What to do: Write out the listing beneath this instruction in its entirety, exactly as it reads.

### Source information ###

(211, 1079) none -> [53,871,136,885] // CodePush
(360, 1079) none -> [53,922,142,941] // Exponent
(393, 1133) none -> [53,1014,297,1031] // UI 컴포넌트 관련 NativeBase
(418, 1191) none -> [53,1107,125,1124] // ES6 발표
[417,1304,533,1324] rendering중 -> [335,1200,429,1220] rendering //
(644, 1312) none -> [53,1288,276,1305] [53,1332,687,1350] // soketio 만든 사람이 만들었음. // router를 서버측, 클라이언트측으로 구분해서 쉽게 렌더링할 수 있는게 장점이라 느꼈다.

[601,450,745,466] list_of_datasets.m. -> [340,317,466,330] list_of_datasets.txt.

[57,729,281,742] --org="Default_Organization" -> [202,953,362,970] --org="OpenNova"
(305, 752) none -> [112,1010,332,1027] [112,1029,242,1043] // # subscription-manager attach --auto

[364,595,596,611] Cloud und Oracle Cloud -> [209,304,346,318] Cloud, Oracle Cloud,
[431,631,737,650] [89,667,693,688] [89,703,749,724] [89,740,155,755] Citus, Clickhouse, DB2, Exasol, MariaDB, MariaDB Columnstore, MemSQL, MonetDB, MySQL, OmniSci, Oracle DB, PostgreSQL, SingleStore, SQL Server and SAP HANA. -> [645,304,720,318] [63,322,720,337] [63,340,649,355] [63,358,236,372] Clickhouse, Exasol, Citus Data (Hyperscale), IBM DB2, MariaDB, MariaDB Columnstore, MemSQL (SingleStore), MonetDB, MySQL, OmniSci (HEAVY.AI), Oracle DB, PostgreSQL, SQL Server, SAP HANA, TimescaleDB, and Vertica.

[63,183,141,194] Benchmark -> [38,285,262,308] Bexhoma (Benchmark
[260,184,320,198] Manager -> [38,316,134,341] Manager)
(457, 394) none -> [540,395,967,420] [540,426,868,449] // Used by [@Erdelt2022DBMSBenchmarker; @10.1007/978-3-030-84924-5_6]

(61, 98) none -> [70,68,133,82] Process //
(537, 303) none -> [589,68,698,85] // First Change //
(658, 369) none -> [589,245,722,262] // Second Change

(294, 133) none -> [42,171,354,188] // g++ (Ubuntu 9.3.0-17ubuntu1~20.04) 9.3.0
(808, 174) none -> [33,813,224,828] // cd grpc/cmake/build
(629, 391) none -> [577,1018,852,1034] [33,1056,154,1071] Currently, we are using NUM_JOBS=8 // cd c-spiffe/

###

Exercise result:
(211, 1079) none -> [53,871,136,885] // CodePush
(360, 1079) none -> [53,922,142,941] // Exponent
(393, 1133) none -> [53,1014,297,1031] // UI 컴포넌트 관련 NativeBase
(418, 1191) none -> [53,1107,125,1124] // ES6 발표
[417,1304,533,1324] rendering중 -> [335,1200,429,1220] rendering //
(644, 1312) none -> [53,1288,276,1305] [53,1332,687,1350] // soketio 만든 사람이 만들었음. // router를 서버측, 클라이언트측으로 구분해서 쉽게 렌더링할 수 있는게 장점이라 느꼈다.

[601,450,745,466] list_of_datasets.m. -> [340,317,466,330] list_of_datasets.txt.

[57,729,281,742] --org="Default_Organization" -> [202,953,362,970] --org="OpenNova"
(305, 752) none -> [112,1010,332,1027] [112,1029,242,1043] // # subscription-manager attach --auto

[364,595,596,611] Cloud und Oracle Cloud -> [209,304,346,318] Cloud, Oracle Cloud,
[431,631,737,650] [89,667,693,688] [89,703,749,724] [89,740,155,755] Citus, Clickhouse, DB2, Exasol, MariaDB, MariaDB Columnstore, MemSQL, MonetDB, MySQL, OmniSci, Oracle DB, PostgreSQL, SingleStore, SQL Server and SAP HANA. -> [645,304,720,318] [63,322,720,337] [63,340,649,355] [63,358,236,372] Clickhouse, Exasol, Citus Data (Hyperscale), IBM DB2, MariaDB, MariaDB Columnstore, MemSQL (SingleStore), MonetDB, MySQL, OmniSci (HEAVY.AI), Oracle DB, PostgreSQL, SQL Server, SAP HANA, TimescaleDB, and Vertica.

[63,183,141,194] Benchmark -> [38,285,262,308] Bexhoma (Benchmark
[260,184,320,198] Manager -> [38,316,134,341] Manager)
(457, 394) none -> [540,395,967,420] [540,426,868,449] // Used by [@Erdelt2022DBMSBenchmarker; @10.1007/978-3-030-84924-5_6]

(61, 98) none -> [70,68,133,82] Process //
(537, 303) none -> [589,68,698,85] // First Change //
(658, 369) none -> [589,245,722,262] // Second Change

(294, 133) none -> [42,171,354,188] // g++ (Ubuntu 9.3.0-17ubuntu1~20.04) 9.3.0
(808, 174) none -> [33,813,224,828] // cd grpc/cmake/build
(629, 391) none -> [577,1018,852,1034] [33,1056,154,1071] Currently, we are using NUM_JOBS=8 // cd c-spiffe/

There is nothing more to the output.